* **BRIEF**: In the entries below, find the line with "font-size: 16px ->" and the line with "WORK IS PROTECTED". Repeat exactly everything between them, those two lines included, but not the pictures.

* **RAW DATA**:
□ □ □ □ □

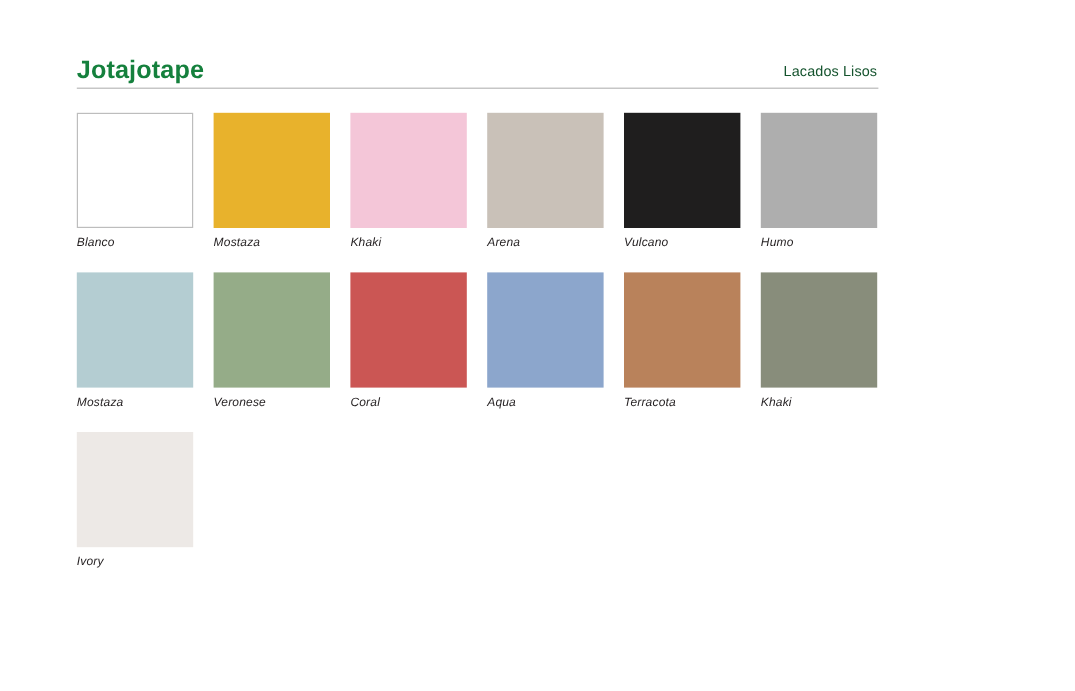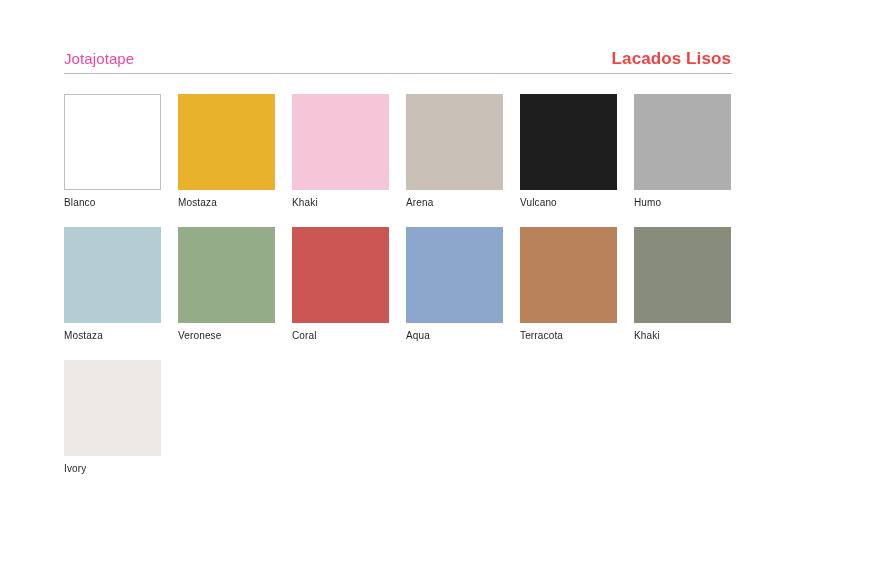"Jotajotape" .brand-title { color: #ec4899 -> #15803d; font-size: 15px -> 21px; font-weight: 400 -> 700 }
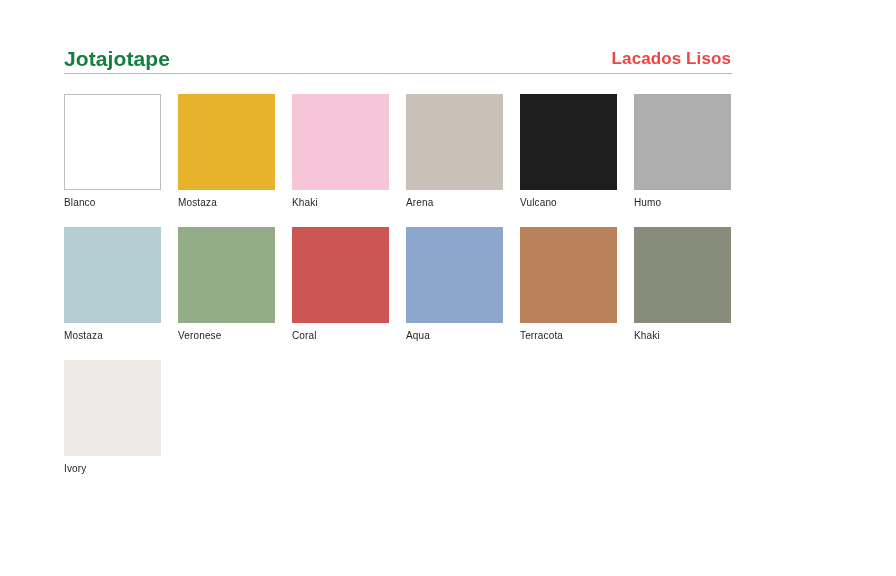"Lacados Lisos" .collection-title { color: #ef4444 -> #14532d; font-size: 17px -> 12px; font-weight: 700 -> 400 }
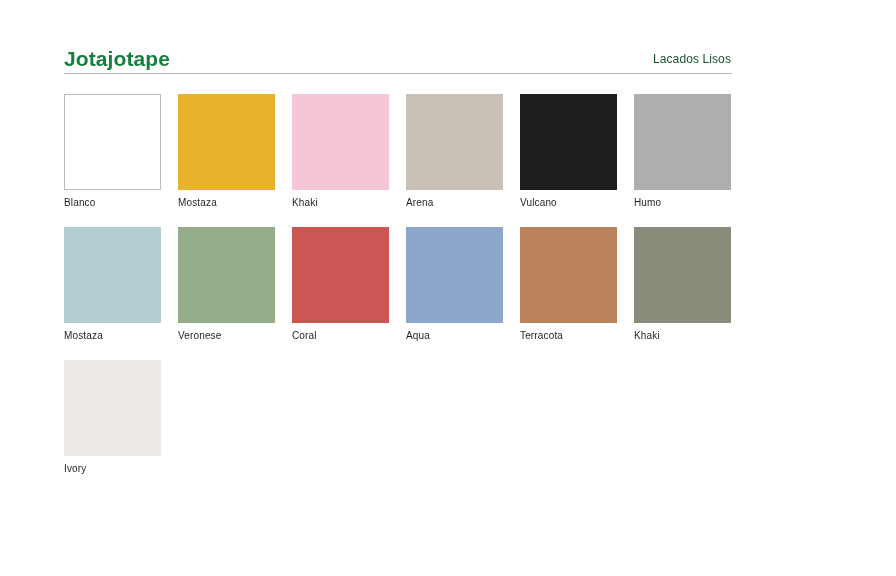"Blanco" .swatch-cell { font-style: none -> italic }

□ □ □ □ □

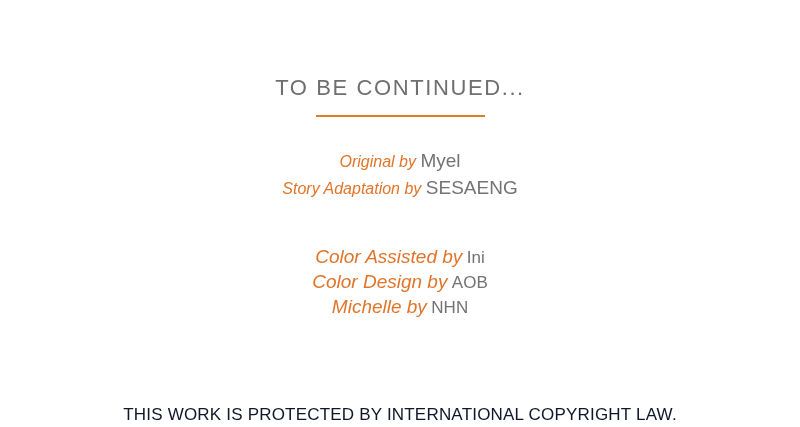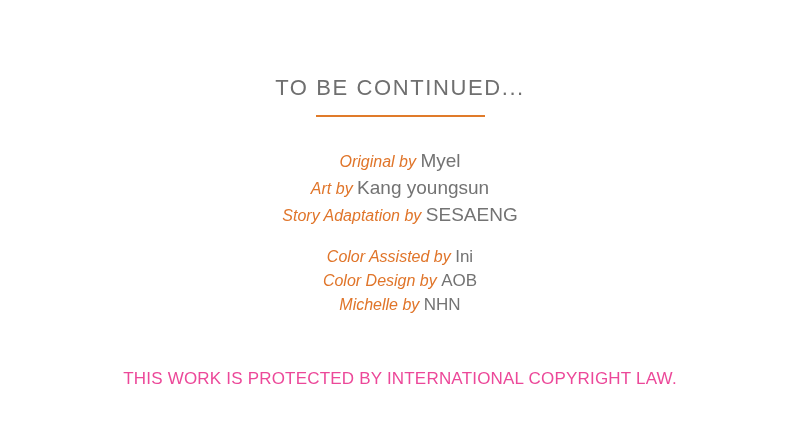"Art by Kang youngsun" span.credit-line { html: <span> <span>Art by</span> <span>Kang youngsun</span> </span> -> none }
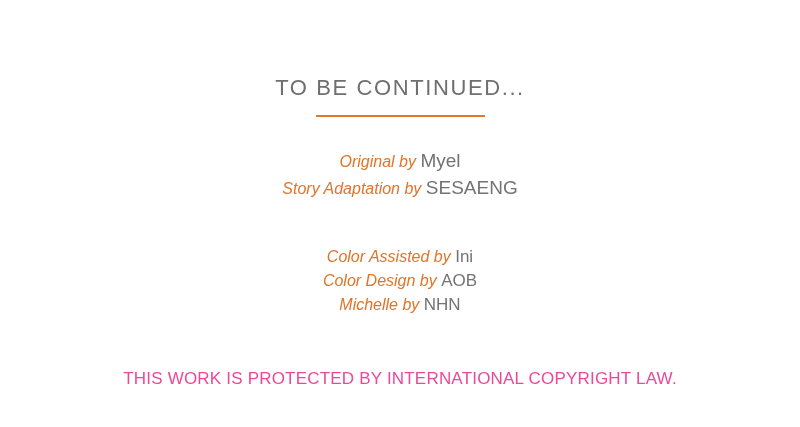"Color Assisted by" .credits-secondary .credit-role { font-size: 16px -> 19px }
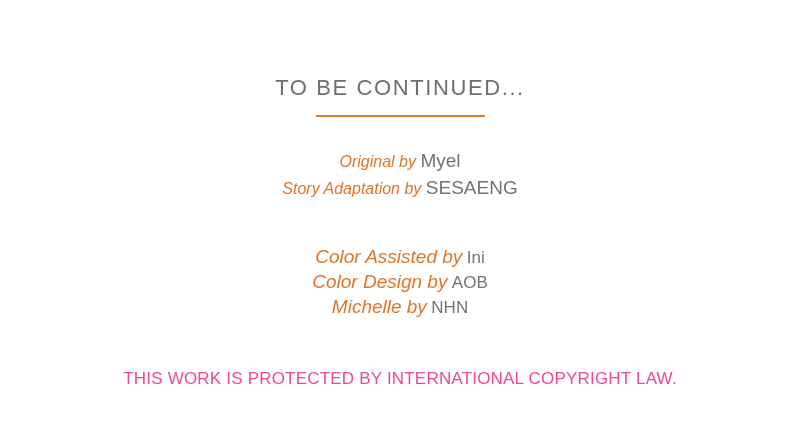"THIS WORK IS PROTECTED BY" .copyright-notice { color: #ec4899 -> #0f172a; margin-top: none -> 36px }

□ □ □ □ □

* **REPLY TO THE EXERCISE**:
"Color Assisted by" .credits-secondary .credit-role { font-size: 16px -> 19px }
"THIS WORK IS PROTECTED BY" .copyright-notice { color: #ec4899 -> #0f172a; margin-top: none -> 36px }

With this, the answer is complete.